Pick out the lines below that contain the string "Loudness" and copy them all.

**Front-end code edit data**
□ □ □ □ □ □ □

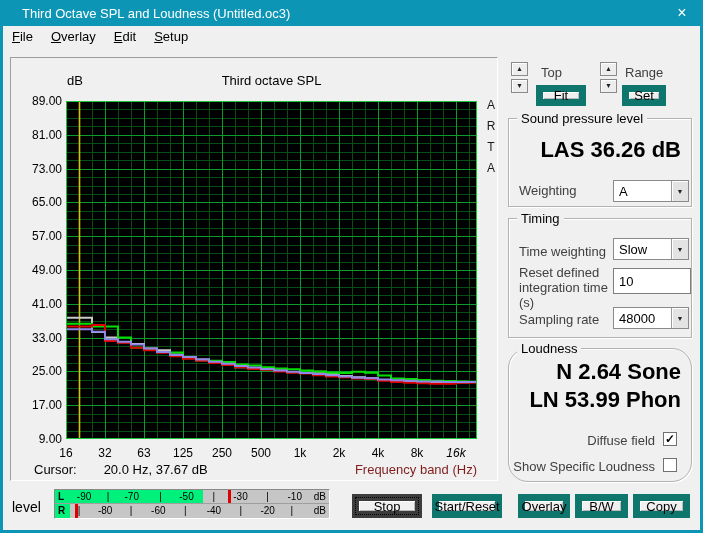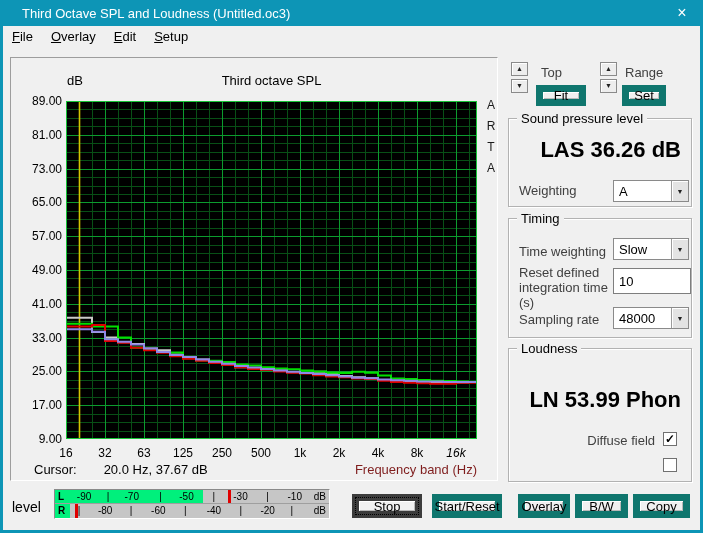--- a/index.html
+++ b/index.html
@@ -246,25 +246,27 @@
       </div>
       <div class="panel-label" style="left:10px; top:46px; width:96px; line-height:15px;">Reset defined integration time (s)</div>
       <input class="textbox" style="left: 104px; top: 49px; width: 78px; height: 26px;" value="10">
       <div class="panel-label" style="left:10px; top:93px;">Sampling rate</div>
       <div class="dd" style="left:104px; top:88px; width:76px;">
         <span class="dd-text">48000</span>
         <span class="dd-btn">▼</span>
       </div>
     </div>
 
-    <div class="groupbox" style="left:505px; top:322px; width:184px; height:134px;">
+    <div class="groupbox" style="left:505px; top:322px; width:184px; height:134px;border-radius:20px;">
       <div class="gb-title">Loudness</div>
+      <div class="big-value" style="top:10px;">N 2.64 Sone</div>
       <div class="big-value" style="top:38px;">LN 53.99 Phon</div>
       <div class="panel-label" style="right:36px; top:84px;">Diffuse field</div>
       <div class="cb" style="right:14px; top:83px;" id="cb-diffuse">✓</div>
+      <div class="panel-label" style="right:36px; top:110px;">Show Specific Loudness</div>
       <div class="cb" style="right:14px; top:109px;" id="cb-specific"></div>
     </div>
 
     <div class="dbfs-label">level</div>
     <div class="meter" id="level-meter">
         <div class="meter-row">
           <div class="meter-fill" style="width: 54%; background: rgb(0, 240, 124);"></div>
           <div class="meter-peak" style="left: 63%; background: rgb(224, 0, 0);"></div>
           <div class="meter-ch">L</div>
           <div class="meter-lab" style="left: 10.6%;">-90</div>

□ □ □ □ □ □ □

**Answer section**
       <div class="gb-title">Loudness</div>
+      <div class="panel-label" style="right:36px; top:110px;">Show Specific Loudness</div>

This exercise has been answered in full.